_Data for processing:_
━━━

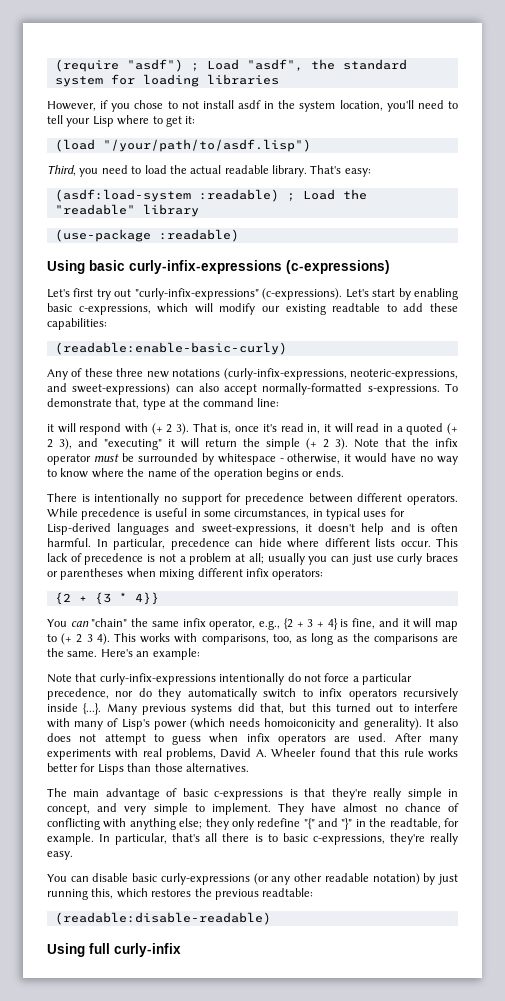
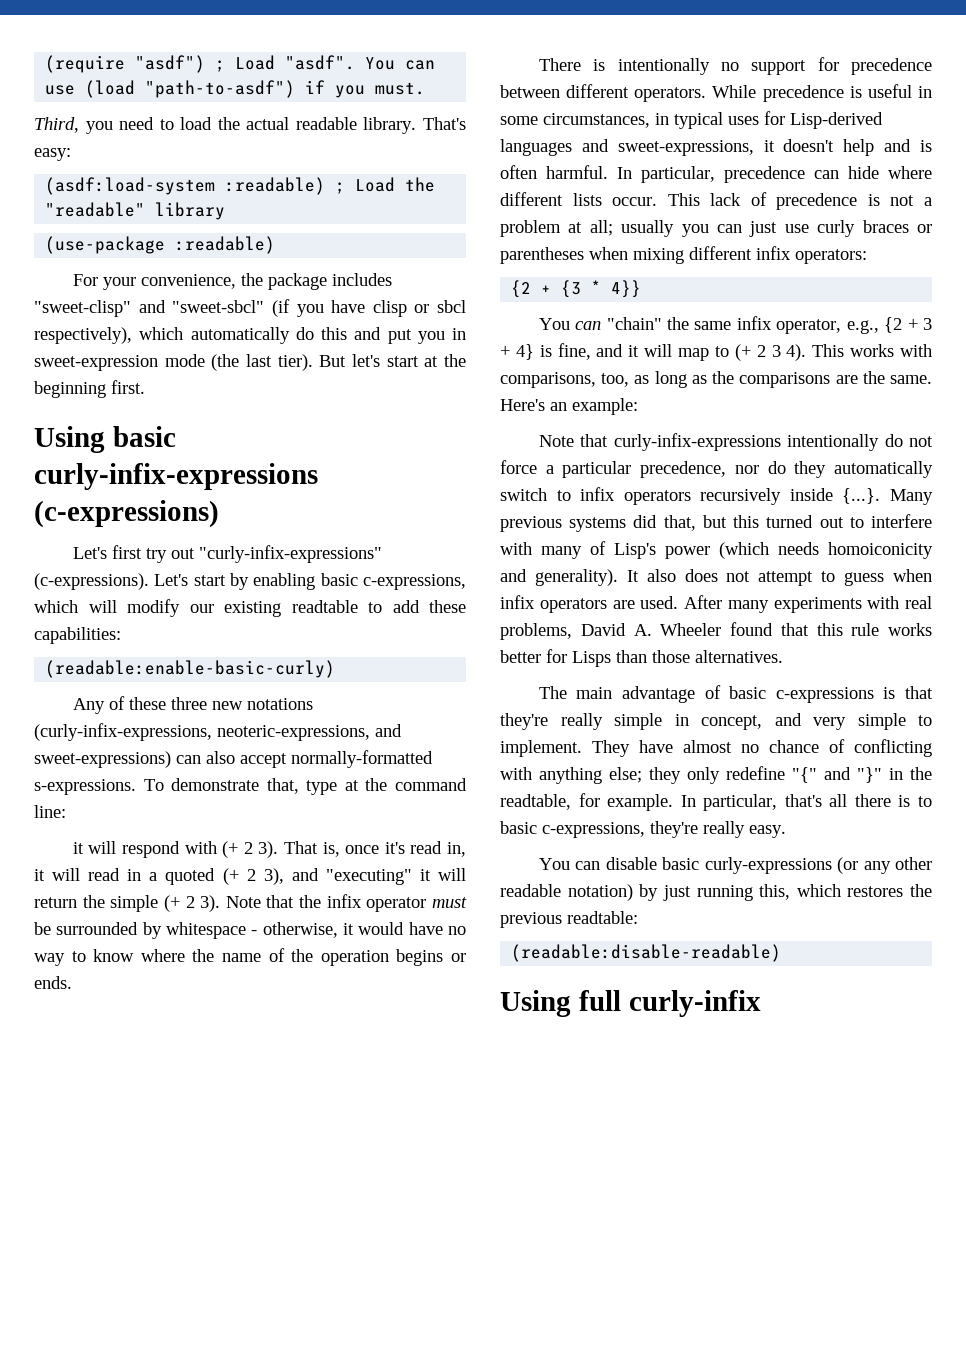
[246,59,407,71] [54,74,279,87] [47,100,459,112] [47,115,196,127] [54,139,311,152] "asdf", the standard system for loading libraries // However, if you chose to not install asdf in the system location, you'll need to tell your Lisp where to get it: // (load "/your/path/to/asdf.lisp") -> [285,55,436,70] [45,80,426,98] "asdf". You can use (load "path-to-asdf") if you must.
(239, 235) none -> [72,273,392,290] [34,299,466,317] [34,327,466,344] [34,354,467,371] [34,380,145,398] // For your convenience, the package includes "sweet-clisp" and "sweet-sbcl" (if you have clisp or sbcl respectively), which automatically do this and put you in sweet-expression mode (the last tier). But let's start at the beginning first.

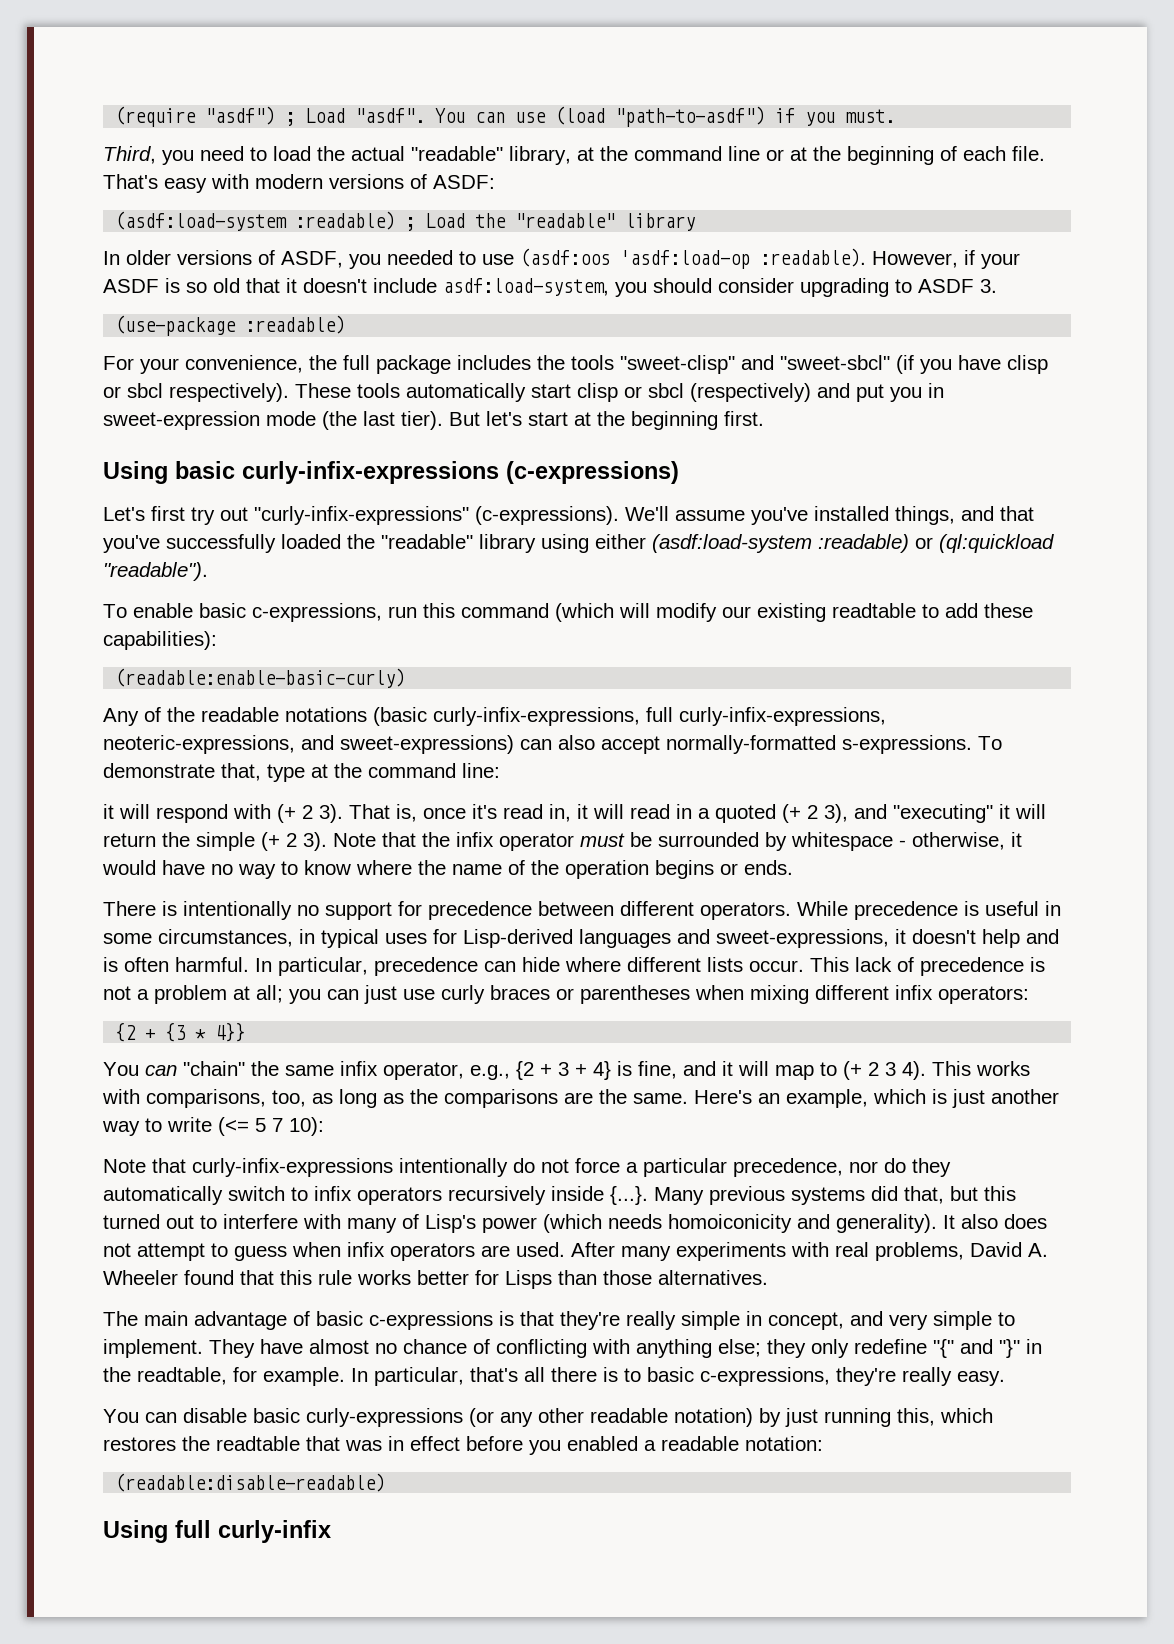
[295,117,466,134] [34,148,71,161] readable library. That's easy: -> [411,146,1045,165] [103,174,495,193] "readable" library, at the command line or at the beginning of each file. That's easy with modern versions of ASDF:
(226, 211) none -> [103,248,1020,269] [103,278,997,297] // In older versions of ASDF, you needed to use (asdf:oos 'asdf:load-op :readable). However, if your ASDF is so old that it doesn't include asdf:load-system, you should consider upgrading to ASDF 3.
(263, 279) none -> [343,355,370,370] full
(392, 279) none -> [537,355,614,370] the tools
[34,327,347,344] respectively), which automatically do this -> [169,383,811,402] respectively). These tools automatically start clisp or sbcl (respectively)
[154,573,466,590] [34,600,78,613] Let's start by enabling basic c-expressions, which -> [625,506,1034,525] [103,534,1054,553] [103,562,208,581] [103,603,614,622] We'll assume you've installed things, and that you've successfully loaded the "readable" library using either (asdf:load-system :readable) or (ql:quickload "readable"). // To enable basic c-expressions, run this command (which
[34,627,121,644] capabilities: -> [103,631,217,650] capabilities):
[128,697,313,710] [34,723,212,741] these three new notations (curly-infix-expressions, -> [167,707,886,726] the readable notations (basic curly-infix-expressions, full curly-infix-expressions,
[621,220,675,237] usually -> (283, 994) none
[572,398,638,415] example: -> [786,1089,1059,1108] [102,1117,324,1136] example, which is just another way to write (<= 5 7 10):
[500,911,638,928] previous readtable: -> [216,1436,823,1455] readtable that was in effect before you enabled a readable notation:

━━━

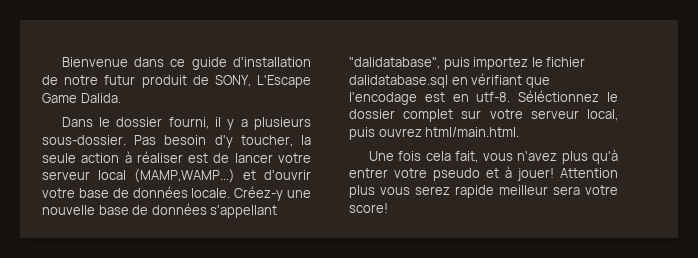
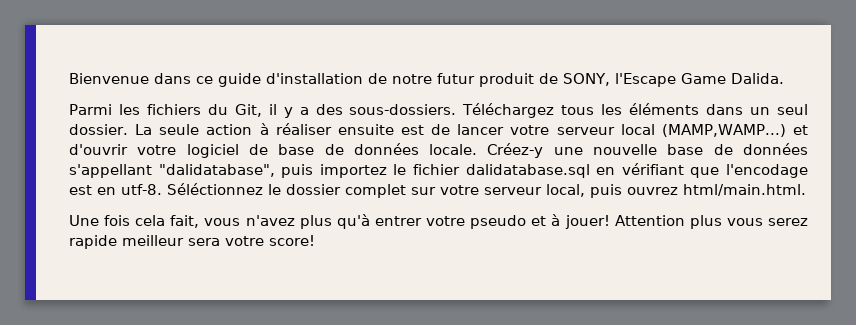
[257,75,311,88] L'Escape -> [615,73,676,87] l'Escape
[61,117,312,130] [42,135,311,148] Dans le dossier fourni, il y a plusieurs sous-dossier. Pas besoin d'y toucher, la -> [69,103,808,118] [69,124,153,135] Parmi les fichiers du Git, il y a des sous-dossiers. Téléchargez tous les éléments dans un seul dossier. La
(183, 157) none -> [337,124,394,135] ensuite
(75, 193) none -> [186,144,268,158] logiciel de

━━━

Look above for the line with "(226, 211) none"; retype exactly that line, every line after it up to the line with "[34,327,347,344] respectively), which", and that line too, nothing else.

(226, 211) none -> [103,248,1020,269] [103,278,997,297] // In older versions of ASDF, you needed to use (asdf:oos 'asdf:load-op :readable). However, if your ASDF is so old that it doesn't include asdf:load-system, you should consider upgrading to ASDF 3.
(263, 279) none -> [343,355,370,370] full
(392, 279) none -> [537,355,614,370] the tools
[34,327,347,344] respectively), which automatically do this -> [169,383,811,402] respectively). These tools automatically start clisp or sbcl (respectively)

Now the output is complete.